INPUT DATA:

┌──

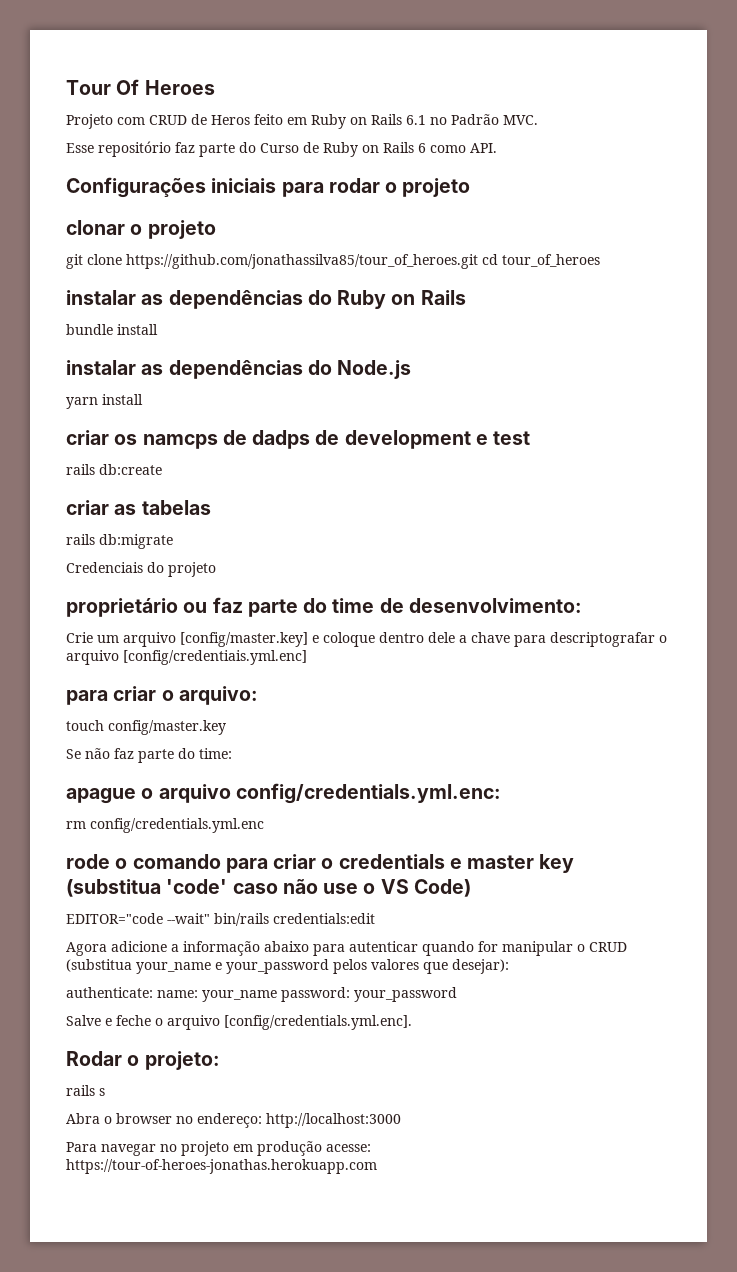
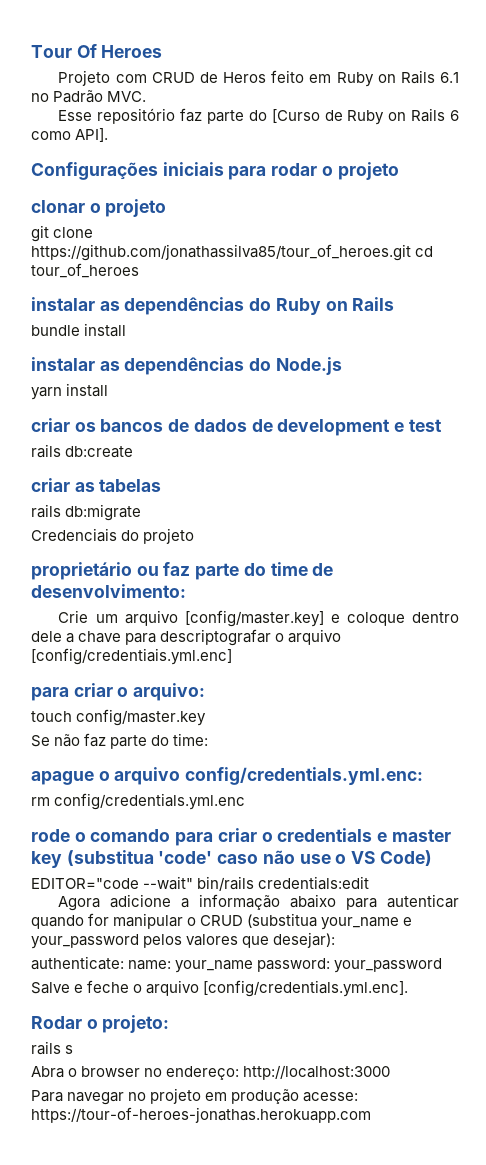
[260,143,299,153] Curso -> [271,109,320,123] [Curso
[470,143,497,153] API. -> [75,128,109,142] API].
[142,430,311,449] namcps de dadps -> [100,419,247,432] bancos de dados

└──
┌──

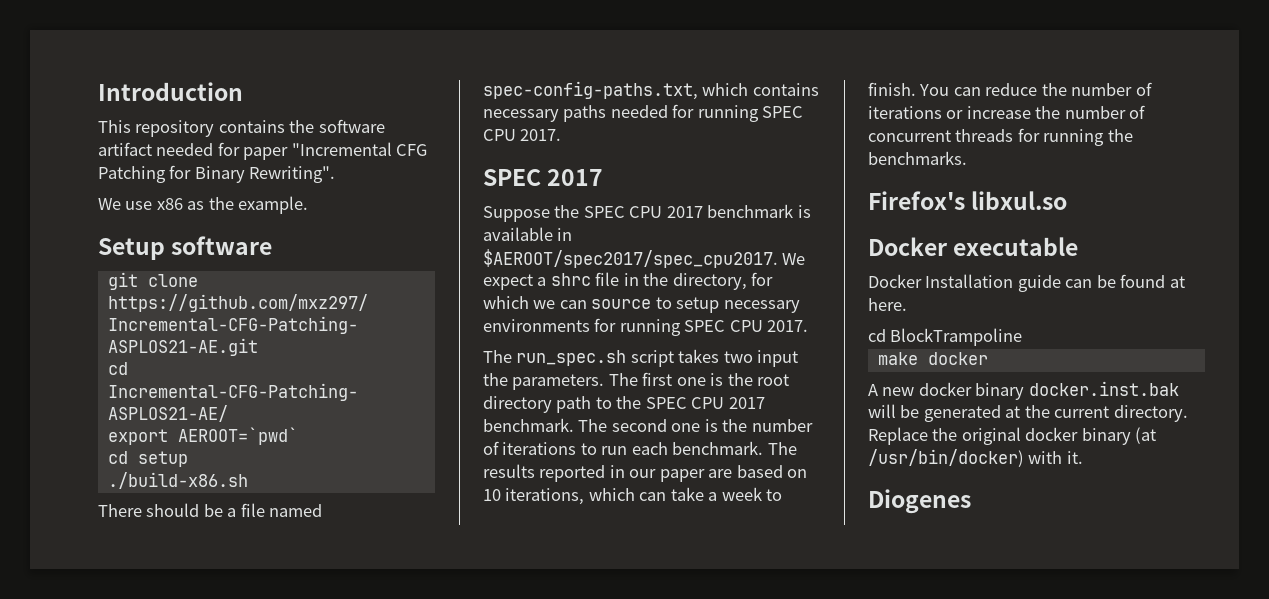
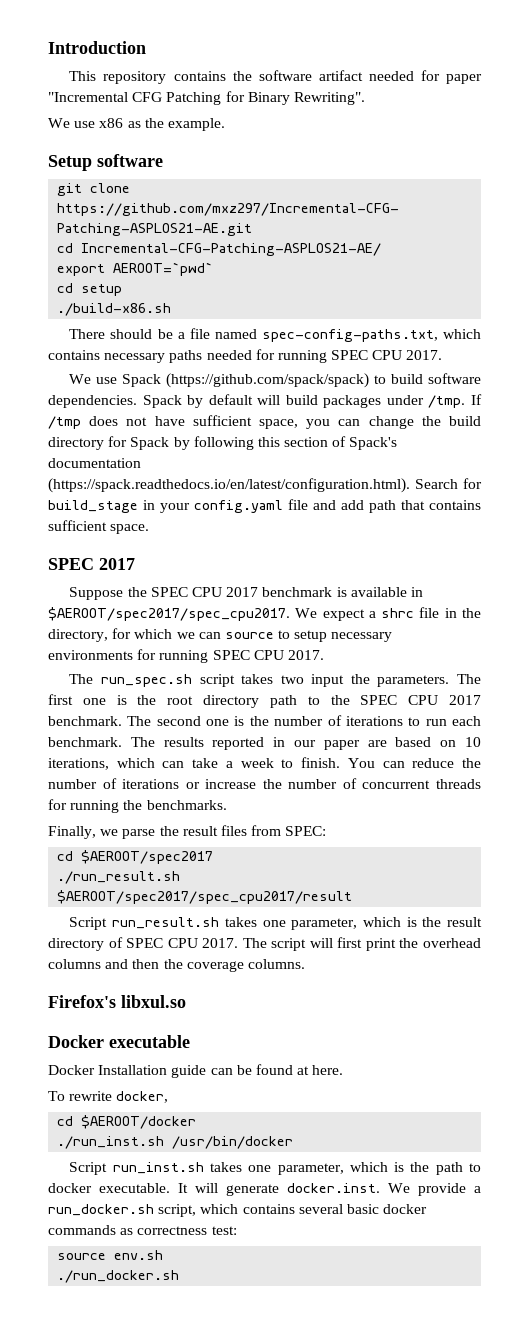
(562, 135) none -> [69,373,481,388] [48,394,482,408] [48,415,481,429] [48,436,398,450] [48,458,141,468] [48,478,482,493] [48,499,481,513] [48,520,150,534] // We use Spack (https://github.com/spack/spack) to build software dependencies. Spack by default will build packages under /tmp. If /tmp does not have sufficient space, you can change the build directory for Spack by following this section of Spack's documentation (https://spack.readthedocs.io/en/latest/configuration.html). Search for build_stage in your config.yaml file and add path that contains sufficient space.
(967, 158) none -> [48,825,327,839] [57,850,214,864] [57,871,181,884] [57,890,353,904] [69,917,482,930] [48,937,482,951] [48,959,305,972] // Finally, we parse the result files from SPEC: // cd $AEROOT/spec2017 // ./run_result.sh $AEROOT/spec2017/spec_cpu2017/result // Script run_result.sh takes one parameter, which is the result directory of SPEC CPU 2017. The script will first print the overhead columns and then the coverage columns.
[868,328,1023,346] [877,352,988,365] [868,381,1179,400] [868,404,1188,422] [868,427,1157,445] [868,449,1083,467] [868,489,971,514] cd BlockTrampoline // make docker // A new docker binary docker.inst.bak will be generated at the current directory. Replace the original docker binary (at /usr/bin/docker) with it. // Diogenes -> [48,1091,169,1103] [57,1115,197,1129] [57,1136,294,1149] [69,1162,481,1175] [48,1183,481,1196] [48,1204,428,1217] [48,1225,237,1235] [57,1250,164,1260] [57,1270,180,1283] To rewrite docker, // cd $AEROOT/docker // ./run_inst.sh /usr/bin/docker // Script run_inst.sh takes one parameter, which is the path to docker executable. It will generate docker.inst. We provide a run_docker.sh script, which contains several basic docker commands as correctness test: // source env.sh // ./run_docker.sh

└──

WORK INSTRUCTIONS: Of the entries above, transcribe exactly those lines that fall between the line containing "[260,143,299,153] Curso ->" and the line containing "[142,430,311,449] namcps de", together with those two lines.

FINISHED EXERCISE:
[260,143,299,153] Curso -> [271,109,320,123] [Curso
[470,143,497,153] API. -> [75,128,109,142] API].
[142,430,311,449] namcps de dadps -> [100,419,247,432] bancos de dados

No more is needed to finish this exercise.